If you already wrote it in prose or story format then I'm sure you're fine since you definitely followed the instructions to the T if that is what the application says.... BUT I think the keyword here is "story".

Personally I think the most important thing (if that is really the instruction on the application) is that no matter what the format of the piece that it has a beginning, middle, and end. After all, as a filmmaker they're looking for storytellers so that is the most important.... so I think whether it is in prose or script doesn't really matter - they are just looking for a good complete story.

This however is my opinion and not necessarily the policy of the school... but if @Nagham 's recollection is correct then I'm on target. 

You can also pick up the phone and use a voice distortion box and ask them the question over the phone.


----------



## Nar (Nov 26, 2016)

Hi guys! Dramatic story should not be written in screenplay format. It should be written as a short story double spaced.That's what they replied to me. ))


----------



## Chris W (Nov 26, 2016)

Nar said:


> Hi guys! Dramatic story should not be written in screenplay format. It should be written as a short story double spaced.That's what they replied to me. ))



Okay then... I guess that's the official word. 


Chris W said:


> This however is my opinion and not necessarily the policy of the school...
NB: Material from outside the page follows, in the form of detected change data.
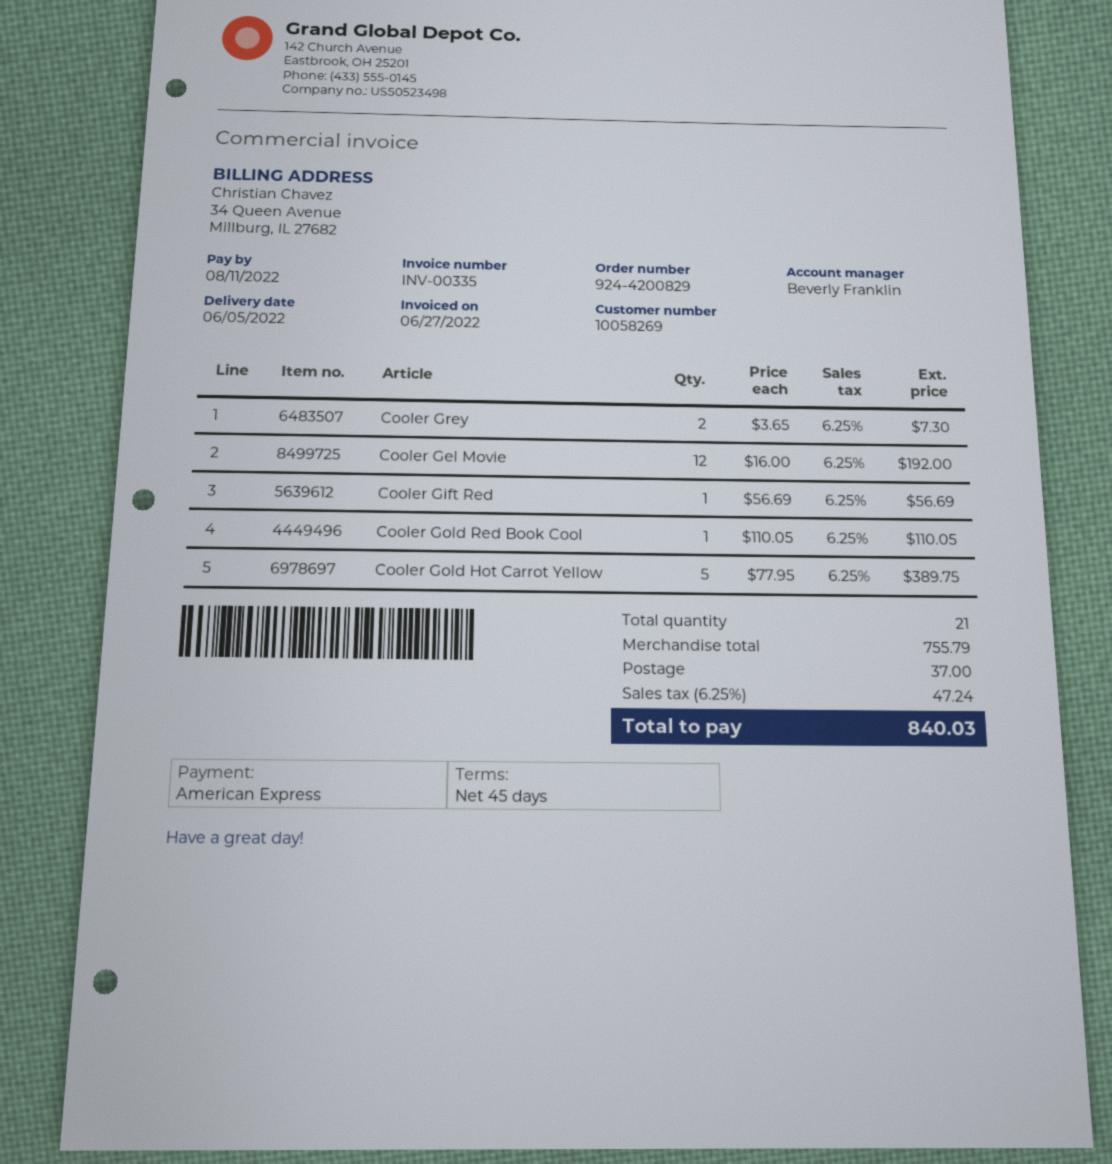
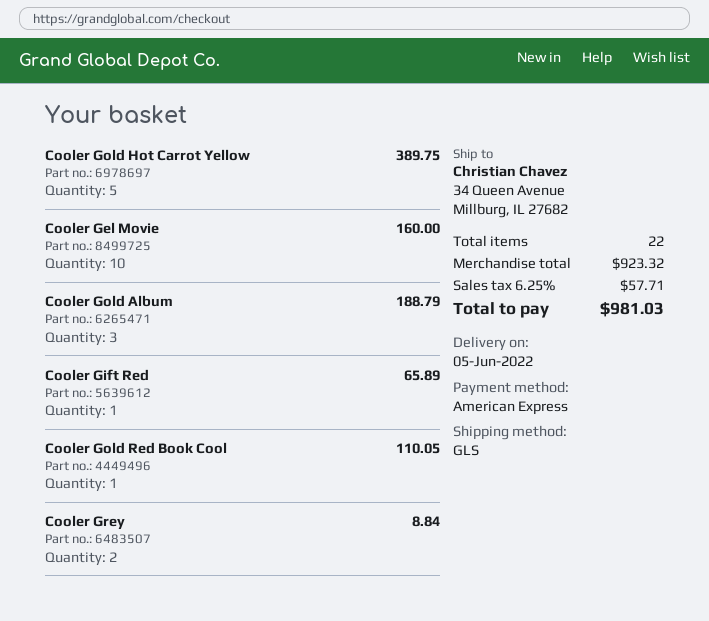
Cooler Grey: 2 for 7.30 -> 2 for 8.84
Cooler Gel Movie: 12 for 192.00 -> 10 for 160.00
Cooler Gift Red: 1 for 56.69 -> 1 for 65.89
Cooler Gold Album: none -> 3 for 188.79
total quantity: 21 -> 22
subtotal: 755.79 -> 923.32
shipping: 37.00 -> none
tax: 6.25% = 47.24 -> 6.25% = 57.71
total: 840.03 -> 981.03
So @Mer    I guess go with @Nar 's info.


----------



## Mer (Nov 26, 2016)

Nar said:


> Hi guys! Dramatic story should not be written in screenplay format. It should be written as a short story double spaced.That's what they replied to me. ))


Thanks for responding, Nar! I guess I will transform it into a short story.  I find the screenplay format much easier than the short story format, so that's why I was inclined to do the latter.


----------



## Nar (Nov 26, 2016)

Yes, @Chris W It's Tisch School's official response to my question about writing format of Dramatic story  
@Mer I did exactly the same


----------



## Chris W (Nov 26, 2016)

Nar said:


> Yes, @Chris W It's Tisch School's official response to my question about writing format of Dramatic story
> @Mer I did exactly the same


Nice! Thanks for letting us know!

Maybe we should update the Wiki for the school with this info. Anyone can edit the Wiki... I'm out now but I can do it later... But you guys are welcome to do it too. 

NYU - Tisch Kanbar Institute of Film and Television (M.F.A.)


----------



## Ram GM (Nov 28, 2017)

@Nar for the dramatic story prompt can the piece contain dialogue in between action lines or should it be completely action words sorta like a short film treatment?! @Chris W can u help me out with this Chris?


----------



## Nar (Nov 28, 2017)

Ram GM said:


> @Nar for the dramatic story prompt can the piece contain dialogue in between action lines or should it be completely action words sorta like a short film treatment?! @Chris W can u help me out with this Chris?


Hey @Ram GM ! In my dramatic story I used dialogues. It's a short story which actually, I wrote it as a screenplay for a short film and then I changed the format. Good luck with your application!


----------